That Time I Belonged to the City
In a city like New York, you constantly come to face-to-face with things and places you have seen in movies and on TV. I’m sure the people who live there are used to that, but for this Beaumont girl, I could not believe it. I was so overcome that Glenn Frey’s name flew out of my head and all I could tell my friend was, “This is that place! In that video! With that guy!” I don’t think she ever figured out what I was talking about, plus the whole thing was a little embarrassing. Before the trip, we had vowed to each other that we would fit in and not look like tourists from southeast Texas. We would not look up in awe at the buildings. We would say “Houston” and not “Beaumont” when asked where we were from. And now I had melted down in an unintelligible fit on the sidewalk and totally blown our cover. Oh, well. We went on our way. But I kept thinking about it. For years, MTV had been stepping into my living room, providing a connection between me and a much more interesting world than the one I thought I lived in. That day on the sidewalk in New York, at least for a second, the opposite had happened: I had stepped into MTV. My mundane, teenage life and the endlessly fascinating realm of entertainment had briefly come together.

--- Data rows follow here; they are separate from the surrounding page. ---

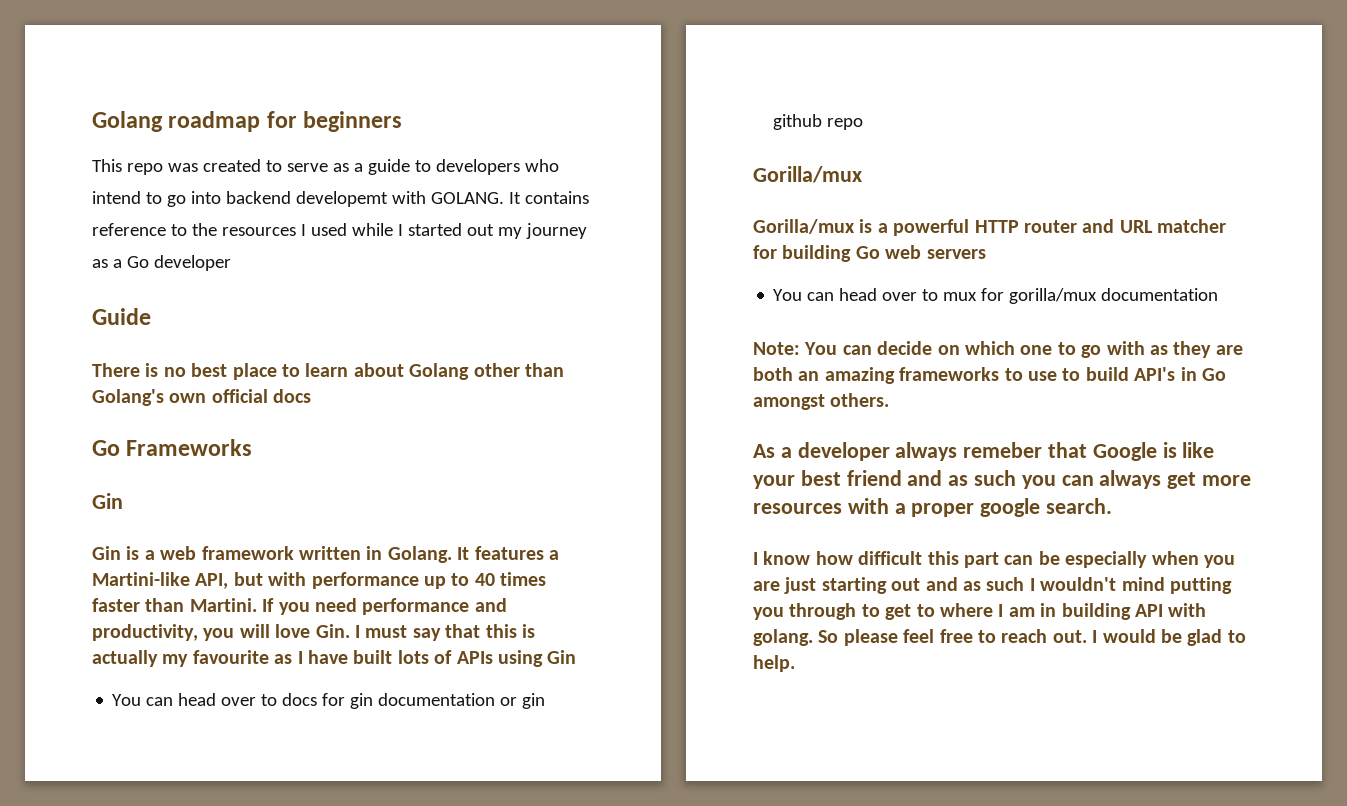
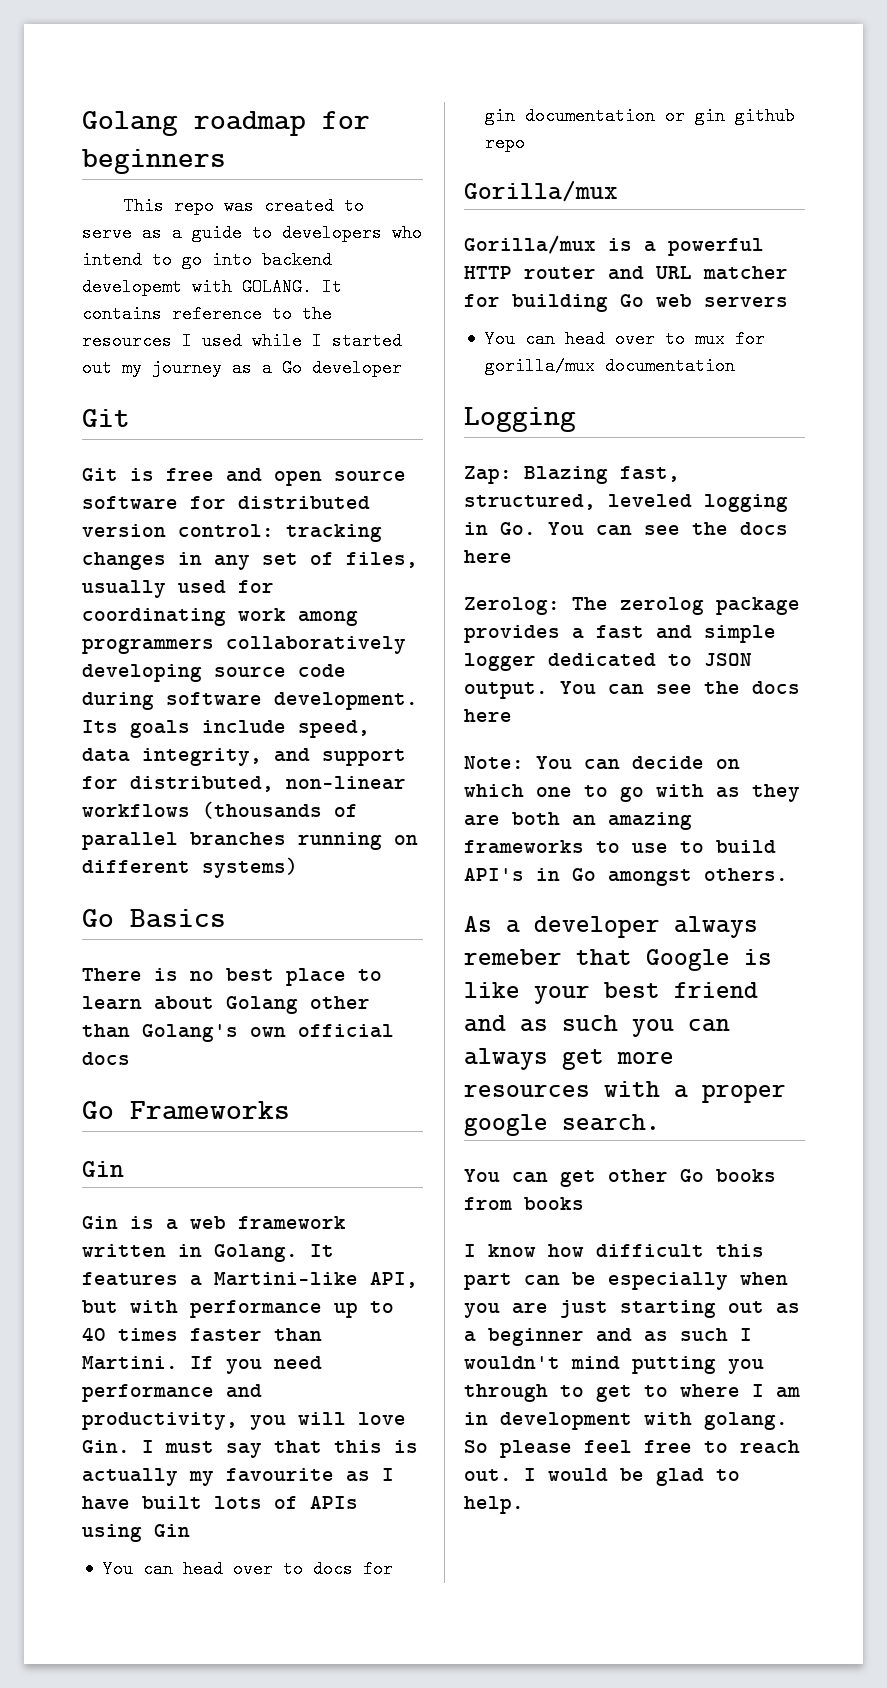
[92,308,151,325] Guide -> [82,409,130,427] [82,468,406,486] [82,496,370,510] [82,524,382,542] [82,552,418,570] [82,580,274,598] [82,608,358,626] [82,636,406,654] [82,664,346,682] [82,692,418,710] [82,720,370,738] [82,748,406,766] [82,776,406,792] [82,801,358,819] [82,832,418,850] [82,857,298,878] [82,909,226,928] Git // Git is free and open source software for distributed version control: tracking changes in any set of files, usually used for coordinating work among programmers collaboratively developing source code during software development. Its goals include speed, data integrity, and support for distributed, non-linear workflows (thousands of parallel branches running on different systems) // Go Basics
(1219, 294) none -> [464,407,576,432] [464,466,680,484] [464,494,788,512] [464,522,788,536] [464,550,512,563] [464,597,800,615] [464,625,776,643] [464,653,752,671] [464,681,800,699] [464,709,512,722] // Logging // Zap: Blazing fast, structured, leveled logging in Go. You can see the docs here // Zerolog: The zerolog package provides a fast and simple logger dedicated to JSON output. You can see the docs here
(1113, 506) none -> [464,1169,776,1187] [464,1197,584,1210] // You can get other Go books from books
(921, 584) none -> [776,1303,800,1314] [464,1328,584,1346] as a beginner
[1061,603,1163,620] building API -> [500,1412,632,1430] development

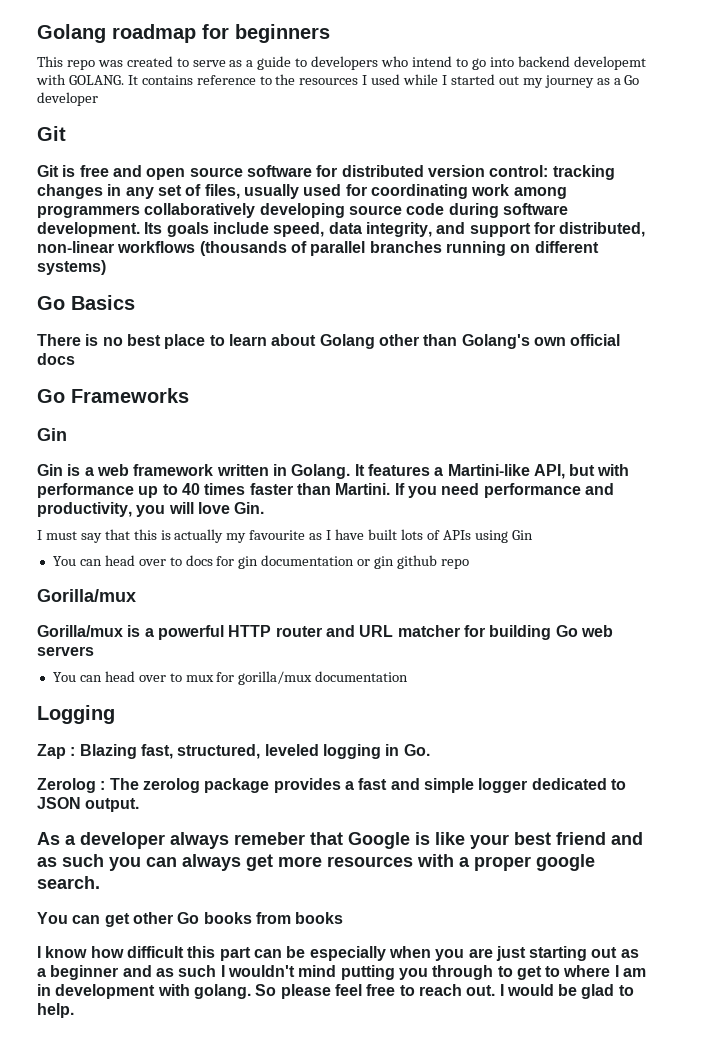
(130, 1446) none -> (265, 508) //
[464,466,512,484] Zap: -> [37,744,76,759] Zap :
[548,522,788,536] [464,550,512,563] [464,597,560,615] You can see the docs here // Zerolog: -> [37,778,106,793] // Zerolog :
[560,681,800,695] [464,709,512,722] [464,756,740,770] [464,784,800,802] [464,812,692,830] [464,840,776,854] [464,868,788,886] You can see the docs here // Note: You can decide on which one to go with as they are both an amazing frameworks to use to build API's in Go amongst others. -> (140, 805) none

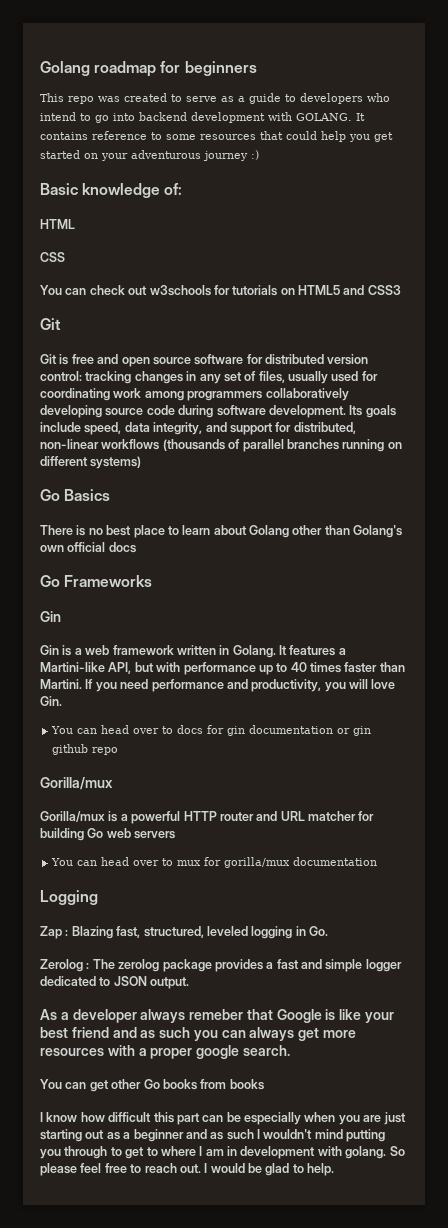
[573,56,646,70] developemt -> [191,112,265,123] development
[275,74,640,88] [37,92,98,106] the resources I used while I started out my journey as a Go developer -> [166,131,393,142] [40,150,259,161] [40,183,183,198] [40,219,75,229] [40,252,65,262] [40,285,401,296] some resources that could help you get started on your adventurous journey :) // Basic knowledge of: // HTML // CSS // You can check out w3schools for tutorials on HTML5 and CSS3
[37,529,533,543] // I must say that this is actually my favourite as I have built lots of APIs using Gin -> (62, 701) none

When news of Glenn Frey’s death hit the news yesterday, I remembered that he was part of this moment. Of course I knew who he was before his mid-’80s solo career. I had been an Eagles fan for years before that, and I would go on to see the band in concert in 2015, just six months before Frey’s death. But musicians like Frey give us more than their music. They provide a much-needed escape for 15-year-olds like the one I was in 1986. That day on a New York sidewalk, fantasy and reality came together in a way I have not forgotten.